Form Handling With Mechanize And Beautifulsoup

Python Mechanize is a module that provides an API for programmatically browsing web pages and manipulating HTML forms. BeautifulSoup is a library for parsing and extracting data from HTML. Together they form a powerful combination of tools for web scraping.

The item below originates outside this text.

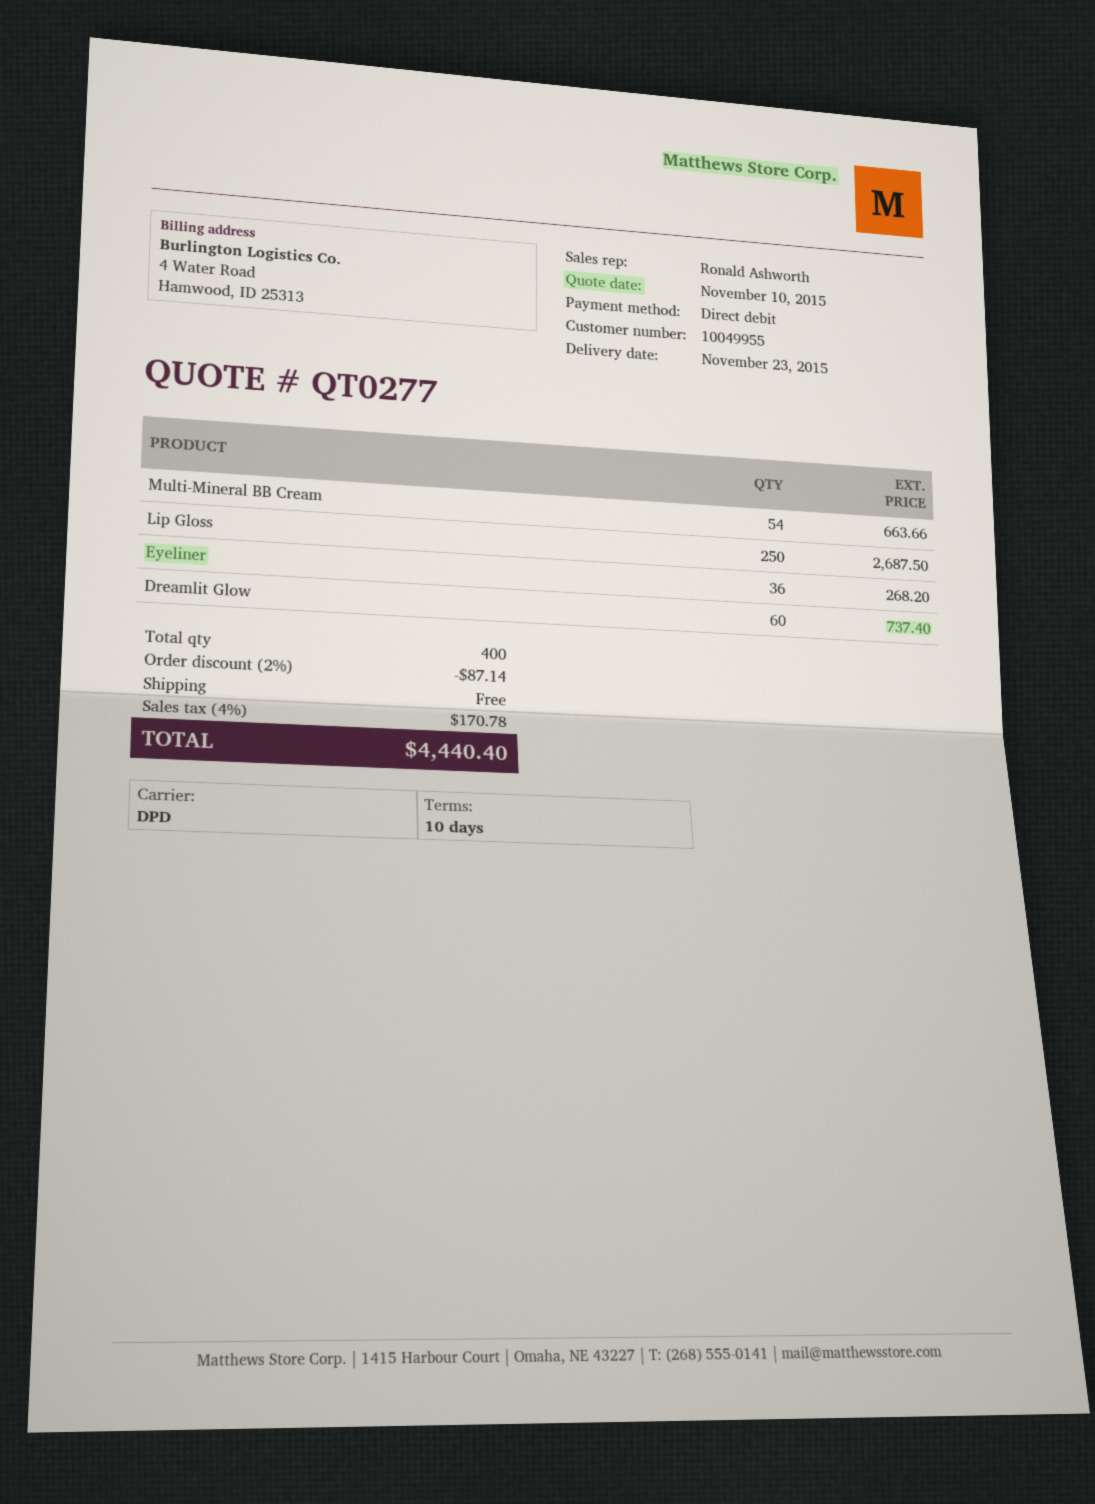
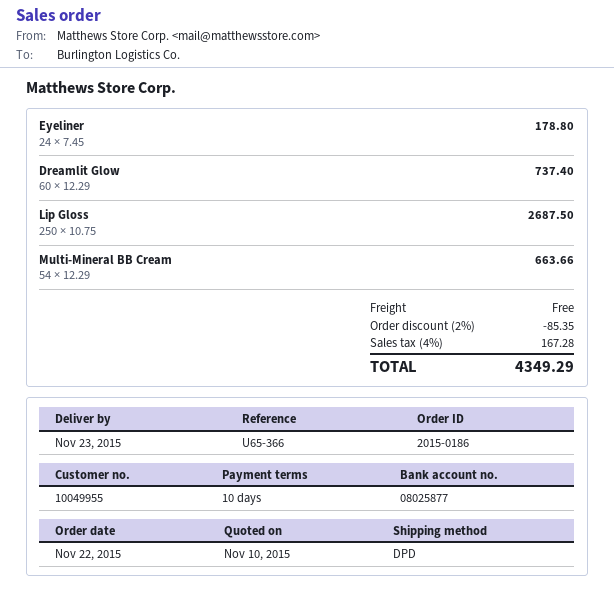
Eyeliner: 36 for 268.20 -> 24 for 178.80
discount: 2% = 87.14 -> 2% = 85.35
tax: 4% = 170.78 -> 4% = 167.28
total: 4440.40 -> 4349.29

In this post, I’ll highlight some of the features that Mechanize provides for manipulating HTML forms. Specifically, I’ll go over the following:

Setup

Execute the following commands in order to install Mechanize and BeautifulSoup within a virtual environment:

$ mkdir scraper && cd scraper
$ virtualenv venv
$ source venv/bin/activate
$ pip install mechanize
$ pip install beautifulsoup4

Opening a page and selecting a form

To open a page with mechanize, instantiate a Browser and provide the url of the page to the open method:

Opening a page

#!/usr/bin/env python

import mechanize

br = mechanize.Browser()
br.open('http://thayton.github.io')

response = br.response()

print response.geturl() # URL of the page we just opened
print response.info()   # headers
print response.read()   # body

Form selection

Once you’ve opened a page, select a form using select_form with the name of the form as the argument:

br.select_form('searchForm')

Form selection using a predicate function

If the form does not have a name attribute, you can use a predicate function to select the form based off of one of its other attributes.

For instance, the following form has no name attribute:

<form method="post" action="/en/search/" id="form1">

We can select this form by filtering on its id.

def select_form(form):
  return form.attrs.get('id', None) == 'form1'

br.select_form(predicate=select_form)
br.submit()

Or we can select against the form’s action instead:

def select_form(form):
  return form.attrs.get('action', None) == '/en/search/'

br.select_form(predicate=select_form)
br.submit()

Filling in the form

Setting control values by name

After you have selected a form, fill it in by providing the name of the form control you want to set along with its associated value using the following format:

form[name] = value

For example,

br.form['boption'] = 'CLoad'
br.form['hitsPerPage'] = [ '50' ]

That’s equivalient to:

self.br.form.set_value('CLoad', 'boption')
self.br.form.set_value(['50'], 'hitsPerPage')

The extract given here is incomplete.